Era da solo Alfredo. Una situazione insolita, perché non vi era un minuto durante la giornata in cui non ricercasse lo stare con gli altri. E non importava se si trattasse di amici di vecchia data o di semplici conoscenti. Gli bastava che fossero persone. Anche qualunque. Anche mai viste prima.
Fuggire da tutto e da tutti. Era giunto il momento in cui accompagnare con la mente il proprio respiro, a tratti ansimante, e salire a bordo della sua vita, ormai avviata verso la parabola discendente, per tornare indietro. Un viaggio, però, di quelli senza fermate intermedie. Dove tu sei macchinista, controllore e passeggero.
Le porte si chiudono. Il treno parte. Alfredo vorrebbe intanto già essere arrivato a destinazione e togliersi quel peso una volta per sempre. Ma non ci riesce.
Non gli resta quindi che cominciare. Per finire presto. Balbetta le prime frasi, poi diventa un fiume in piena. “Ora che sto bene soffro. Sì, soffro. E non mi importa se pensate che io sia contraddittorio. Lo sono. E ve lo dico io prima che lo diciate voi: sono contraddittorio! Stare bene e stare male è possibile. Ve lo dimostro”.
Il suo cuore appare in difficoltà all’incedere impetuoso di quelle parole. I battiti diventano persino rumorosi, non semplici impulsi ritmici. Di ritmico, anzi, non c’è più nulla.
“Vivere in un sogno. Di quelli, però, che quando si realizzano come vorresti, ti risvegli e lo tocchi con mano per poterne assaporare l’essenza. E non lo lasci più. Perché quel sogno lo sto vivendo ora. Il sogno di chi ha compreso che la realtà è duplice. C’è la realtà attuale, che voglio godere in pienezza, chiusa in uno scrigno dorato, alla quale non intendo rinunciare. E la realtà del passato. Dura, inquietante, pericolosa al solo ricordo, ma bella comunque”.
Ma il passato è una realtà? Pausa. Forse per comprendere al meglio il significato di quelle parole, che gli sembrano contraddittorie come lui. La realtà del passato, pericolosa al solo ricordo, ma bella comunque? Qui c’è dell’altro, oltre alla contraddittorietà.
“Allora apprezzi le persone e le cose – riprende Alfredo – quando ti volti indietro e ti chiedi: come ho fatto a buttare anni di vita a rincorrere l’effimero, a non accorgermi delle occasioni sprecate, a pensare di sfidare persino consapevolmente il baratro, per poi non riuscire ad evitare di finirci dentro?

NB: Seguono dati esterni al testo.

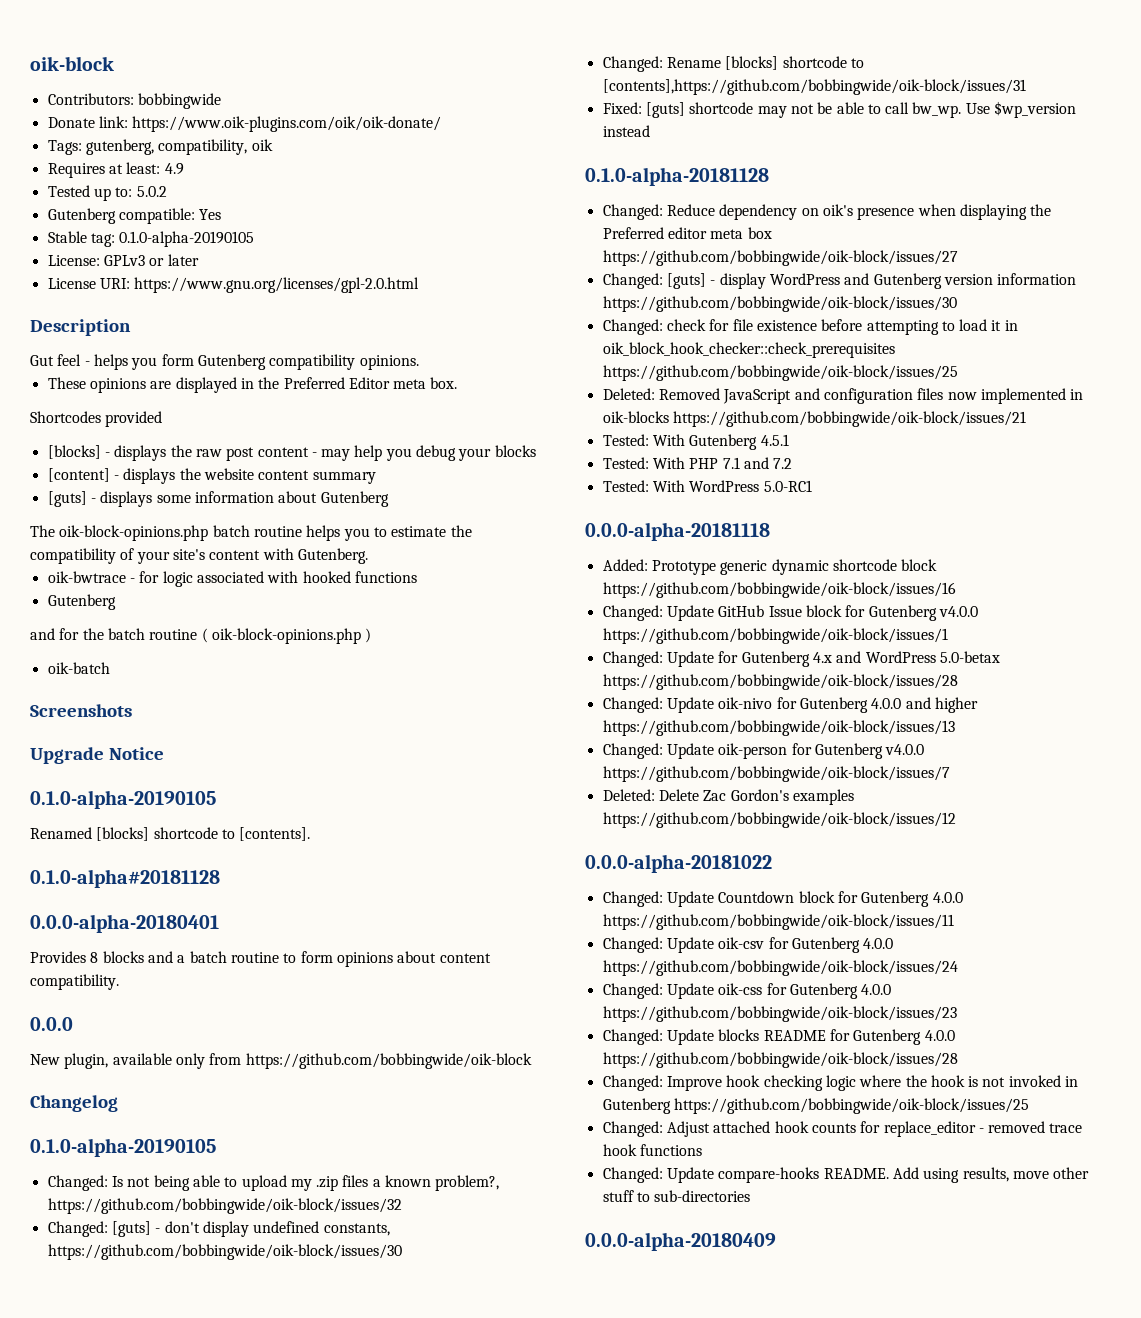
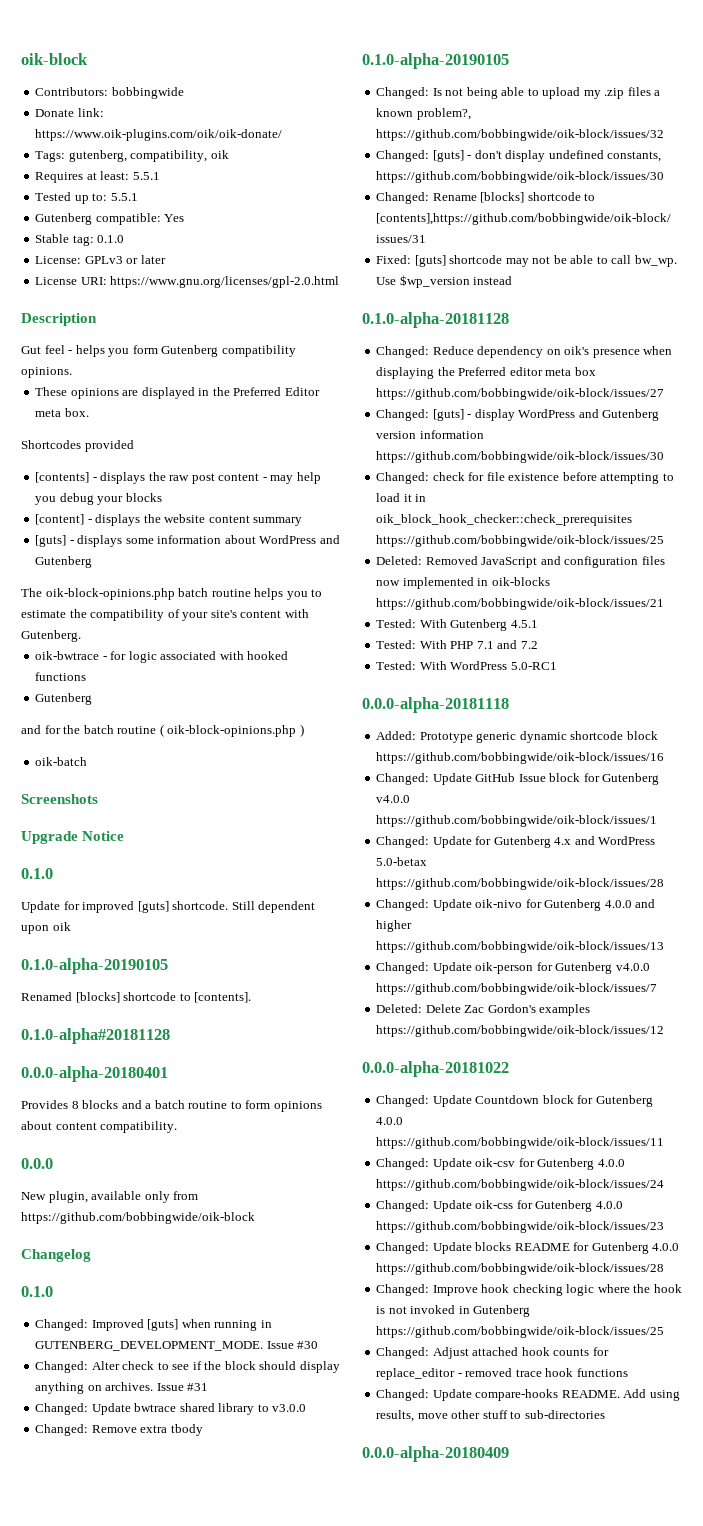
[164,163,184,175] 4.9 -> [132,172,160,180] 5.5.1
[136,186,167,197] 5.0.2 -> [110,193,138,201] 5.5.1
[119,231,255,247] 0.1.0-alpha-20190105 -> [97,235,125,243] 0.1.0
[47,445,101,459] [blocks] -> [35,472,90,483] [contents]
(318, 497) none -> [259,535,340,544] WordPress and
(164, 753) none -> [21,868,53,879] [21,901,316,913] [21,922,71,934] // 0.1.0 // Update for improved [guts] shortcode. Still dependent upon oik
(118, 1103) none -> [21,1286,53,1297] [35,1319,272,1331] [35,1341,319,1351] [35,1361,340,1373] [35,1382,209,1394] [35,1403,307,1415] [35,1424,203,1436] // 0.1.0 // Changed: Improved [guts] when running in GUTENBERG_DEVELOPMENT_MODE. Issue #30 // Changed: Alter check to see if the block should display anything on archives. Issue #31 // Changed: Update bwtrace shared library to v3.0.0 // Changed: Remove extra tbody

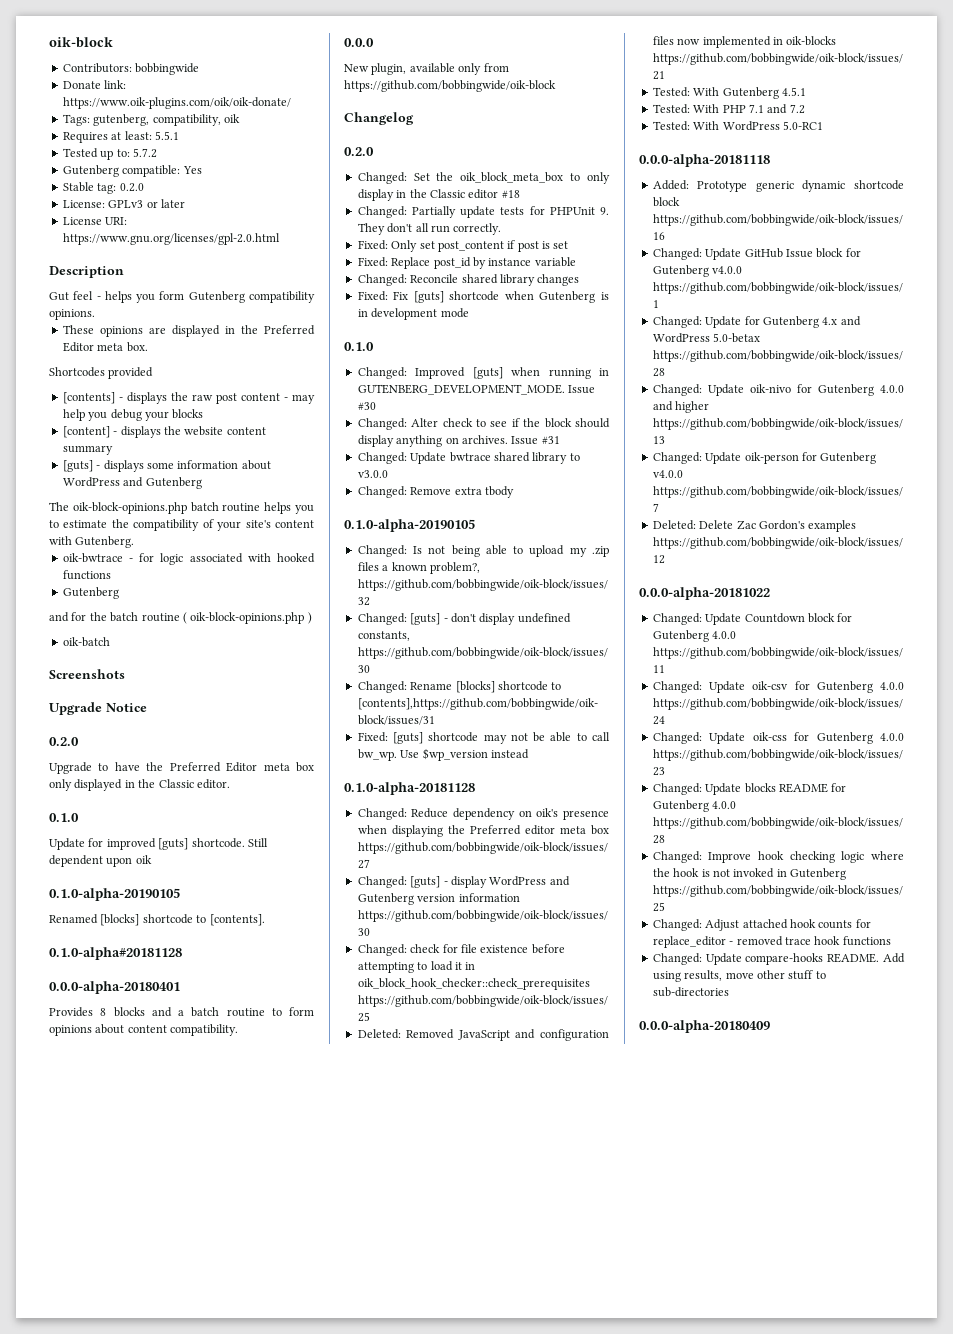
[110,193,138,201] 5.5.1 -> [132,148,157,158] 5.7.2
[97,235,125,243] 0.1.0 -> [119,183,144,192] 0.2.0
(125, 836) none -> [49,737,79,746] [49,762,314,774] [49,779,230,791] // 0.2.0 // Upgrade to have the Preferred Editor meta box only displayed in the Classic editor.
(91, 1255) none -> [344,147,374,156] [357,172,610,184] [357,189,520,201] [357,206,609,218] [357,223,502,235] [357,240,569,252] [357,257,576,269] [357,274,580,286] [357,291,609,303] [357,308,469,320] // 0.2.0 // Changed: Set the oik_block_meta_box to only display in the Classic editor #18 // Changed: Partially update tests for PHPUnit 9. They don't all run correctly. // Fixed: Only set post_content if post is set // Fixed: Replace post_id by instance variable // Changed: Reconcile shared library changes // Fixed: Fix [guts] shortcode when Gutenberg is in development mode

No, non voglio due vite per recuperare nella seconda ciò che fosse andato sprecato nella prima, perché poi non ne basterebbe una terza per giustificare entrambe. Mi va bene questa. E non è poco”.
Intanto quell’unica foglia dell’olmo chissà dove si troverà. Sarà sopravvissuta al suo stesso istinto di libertà, sussurrando al vento dove voler andare?
Fine del viaggio. Alfredo era già sceso. Nei suoi occhi albergavano poche lacrime, che era comunque riuscito ad arginare. Merito di un sorriso di chi è di nuovo ai nastri di partenza, zaino in spalla e navigatore già acceso, per proiettarsi lungo un’altra destinazione. Con un animo rigenerato. Con una speranza certa.
Senza rimorsi. Senza rimpianti.
Perché il tempo è ora.
Il tempo è questo.
“Devo liberarmi del tempo e vivere il presente giacché non esiste altro tempo che questo meraviglioso istante” (Alda Merini).